Title: All Broke Down
Series: Rusk University #2
Author: Cora Carmack
Publisher: William Morrow
Publication Date: 28 Oct 2014
Source: Review Copy
Synopsis from Goodreads
Dylan fights for lost causes. Probably because she used to be one.
Environmental issues, civil rights, corrupt corporations, and politicians you name it, she’s probably been involved in a protest. When her latest cause lands her in jail overnight, she meets Silas Moore. He’s in for a different kind of fighting. And though he’s arrogant and infuriating, she can’t help being fascinated with him. Yet another lost cause.
Football and trouble are the only things that have ever come naturally to Silas. And it’s trouble that lands him in a cell next to do-gooder Dylan. He’s met girls like her before fixers, he calls them, desperate to heal the damage and make him into their ideal boyfriend. But he doesn’t think he’s broken, and he definitely doesn’t need a girlfriend trying to change him. Until, that is, his anger issues and rash decisions threaten the only thing he really cares about: his spot on the Rusk University football team. Dylan might just be the perfect girl to help.
Because Silas Moore needs some fixing after all.
If I could get away with writing ‘I adore Cora Carmack’ 100 times as my review I would But alas, no Just go with me on this and accept the fact that her books do not disappoint.
The second book in the Rusk University series has Silas taking the spotlight. We briefly met Silas in All Lined Up in an unfavorable light, however, I think even then we could tell there was far more to him than appeared on the surface. Although he is a hot shot football player, Silas truly believes that he isn’t a good enough person to be where he is and have all the good opportunities open to him because of his football abilities. His negative view of himself stems from his difficult childhood and absentee mother. His belief that he doesn’t fit in makes him project his insecurities onto other people fueling his anger towards himself.
Dylan, on the surface couldn’t be more different to Silas, but the magic word here is surface. Judging by outward appearances you would think that Dylan has the perfect life, coming from a wealthy, influential family she embodies the ‘good girl’ persona. Yet it is evident from early on within the narrative that Dylan is really only living up to other expectations of what she should do/say/act. She was adopted at 9 having lived in an extremely strict foster home for a few years. She has never really had the opportunity to test boundaries, too afraid that she will lose any affection she has gained by being herself. My heart went out to her, especially thinking that love is conditional on behavior and appearance.

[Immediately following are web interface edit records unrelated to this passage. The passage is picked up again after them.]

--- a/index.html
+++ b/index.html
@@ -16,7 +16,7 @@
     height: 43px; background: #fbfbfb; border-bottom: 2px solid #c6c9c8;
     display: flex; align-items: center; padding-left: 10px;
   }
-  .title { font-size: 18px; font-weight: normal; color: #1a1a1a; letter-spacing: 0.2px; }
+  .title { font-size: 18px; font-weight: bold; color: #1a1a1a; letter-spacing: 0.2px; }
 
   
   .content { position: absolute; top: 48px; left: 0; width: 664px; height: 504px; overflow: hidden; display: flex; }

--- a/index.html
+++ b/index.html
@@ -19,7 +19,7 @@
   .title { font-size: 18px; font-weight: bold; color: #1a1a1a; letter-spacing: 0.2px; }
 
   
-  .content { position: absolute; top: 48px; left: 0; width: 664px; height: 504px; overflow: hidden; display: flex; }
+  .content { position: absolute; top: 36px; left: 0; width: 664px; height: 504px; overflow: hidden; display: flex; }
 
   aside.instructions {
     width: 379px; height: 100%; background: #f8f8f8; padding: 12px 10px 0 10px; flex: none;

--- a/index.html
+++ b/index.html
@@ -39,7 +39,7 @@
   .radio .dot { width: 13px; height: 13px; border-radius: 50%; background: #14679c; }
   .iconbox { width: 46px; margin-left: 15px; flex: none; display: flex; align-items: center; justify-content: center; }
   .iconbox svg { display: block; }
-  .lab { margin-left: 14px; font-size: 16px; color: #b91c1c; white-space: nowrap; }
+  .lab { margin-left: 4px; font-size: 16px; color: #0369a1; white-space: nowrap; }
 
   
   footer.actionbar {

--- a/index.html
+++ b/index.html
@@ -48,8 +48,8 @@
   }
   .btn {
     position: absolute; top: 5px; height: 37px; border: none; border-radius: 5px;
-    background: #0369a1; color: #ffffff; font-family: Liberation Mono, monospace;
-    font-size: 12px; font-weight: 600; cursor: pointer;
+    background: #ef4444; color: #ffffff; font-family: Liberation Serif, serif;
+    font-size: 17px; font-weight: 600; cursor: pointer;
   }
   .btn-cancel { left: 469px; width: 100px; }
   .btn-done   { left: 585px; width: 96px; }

Both Dylan and Silas feel lost in their lives, needing to find their own identities rather than be defined by their past and the expectations of others. Together, they seem to be the perfect counter point to each other, achieving balance by making the other a happier, better, fulfilled person.
The narrative involves a significant look at identity, what defines you as a person is it your actions or your upbringing (nature versus nurture to a degree). I loved the psycho-analysis that is woven into the story allowing an amount of self-reflection on behalf of the reader, both in terms of how it applies to themselves and also in ways to relate to others.
Ultimately, All Broke Down shows that your upbringing isn’t what defines you, it is how you allow yourself to deal with these aspects of you personal growth that defines you. The temptation to become a self-fulfilling prophecy can be overwhelming yet there is nothing to stop you becoming whoever you want to be as long as you are willing to work for it.